Dr. Michael Burry was one of the heroes of Michael Lewis’s book The Big Short: Inside the Doomsday Machine. The book tells the story of how he correctly predicted the credit and housing bubble collapse in 2008 and decided to bet against Wall Street, earning billions of dollars in the process.
In the 2015 film adaptation, Christian Bale, who played Michael Burry, captured the investor’s personality perfectly. This personality portrayal is considered by many a key to why both the book and the movie are so good.
While the film focused on the housing crisis and Burry’s bet against Wall Street, Burry was actually a phenomenal investor even before that. The story of how exactly Dr. Michael Burry started investing is as interesting as the film The Big Short.

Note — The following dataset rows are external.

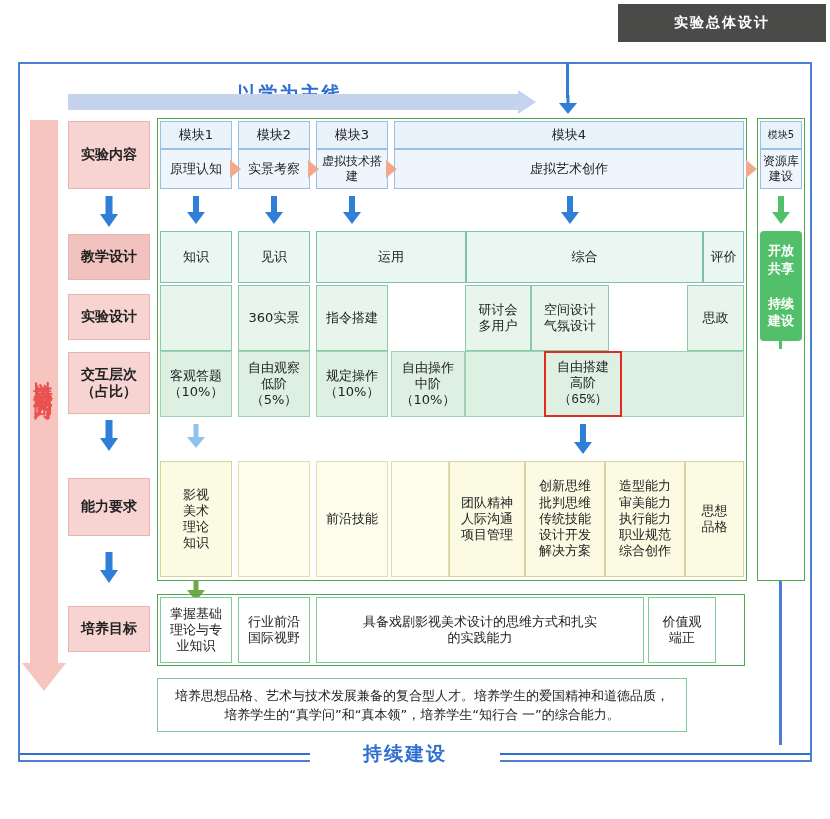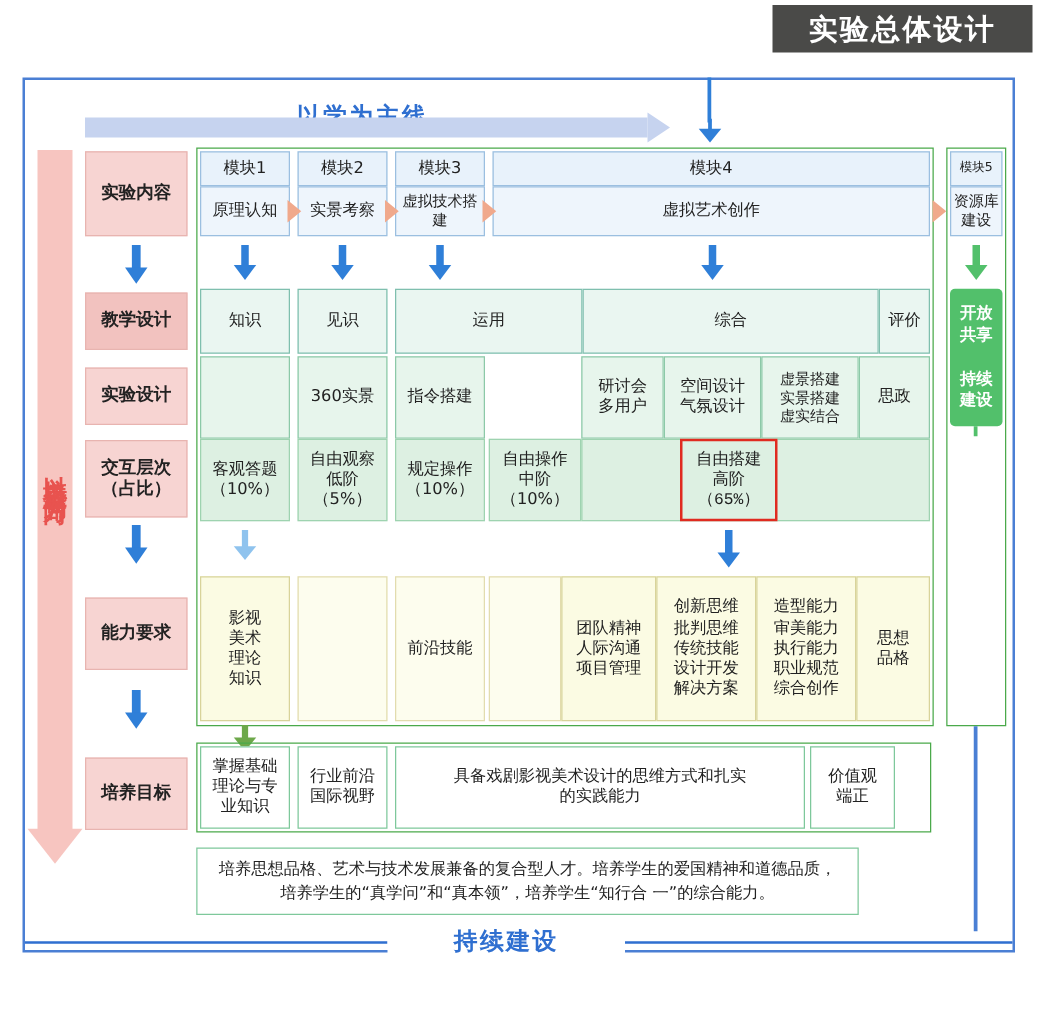"实验总体设计" .banner { font-size: 23px -> 14px }
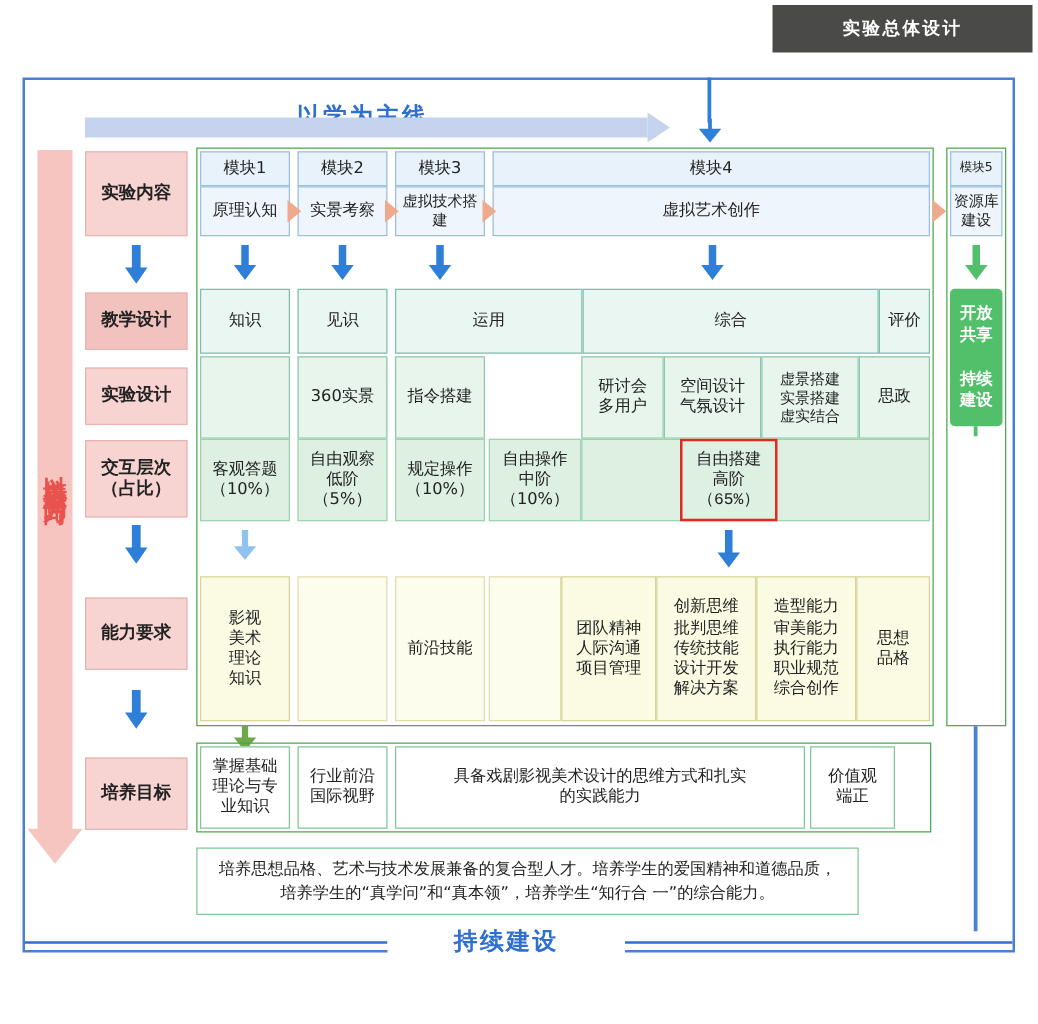"虚景搭建" div.abs { html: <div> <span>虚景搭建 实景搭建 虚实结合</span> </div> -> none }
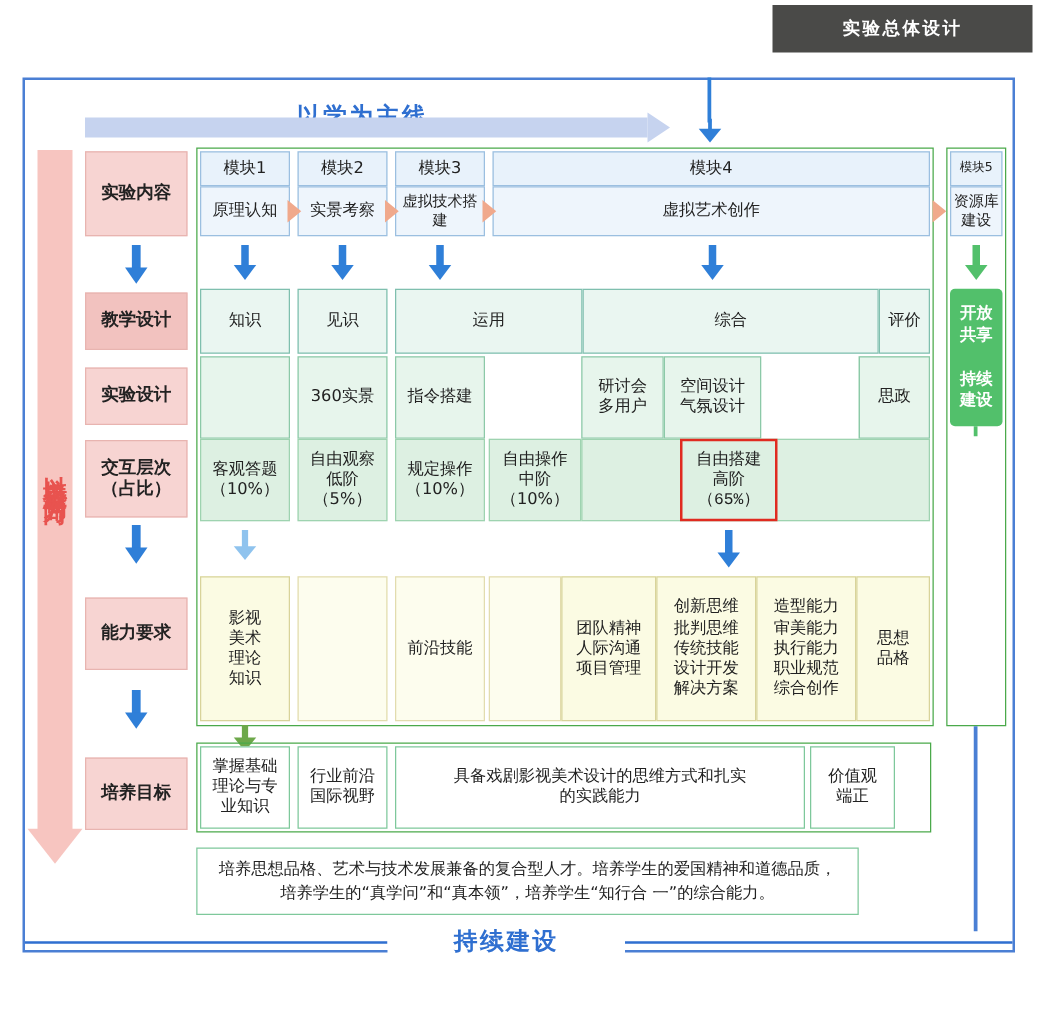"培养目标" div.abs { height: 58px -> 46px }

- Invest with a margin of safety – Michael Burry’s main goal is to protect his downside so that he can prevent a permanent loss of capital.
- Perform bottoms-up, fundamental research – Burry has found that out-of-favor industries provide great opportunities to buy shares of best-of-breed companies at steep discounts.
- Screen through large numbers of companies by looking at the EV/EBITDA ratio – acceptable ratios vary with the industry and its current position in the economic cycle.
- Intrinsic value is determined by free cash flow – Burry tends to ignore price-earnings ratios and thinks that return on equity is both deceptive and dangerous, hence preferring minimal debt.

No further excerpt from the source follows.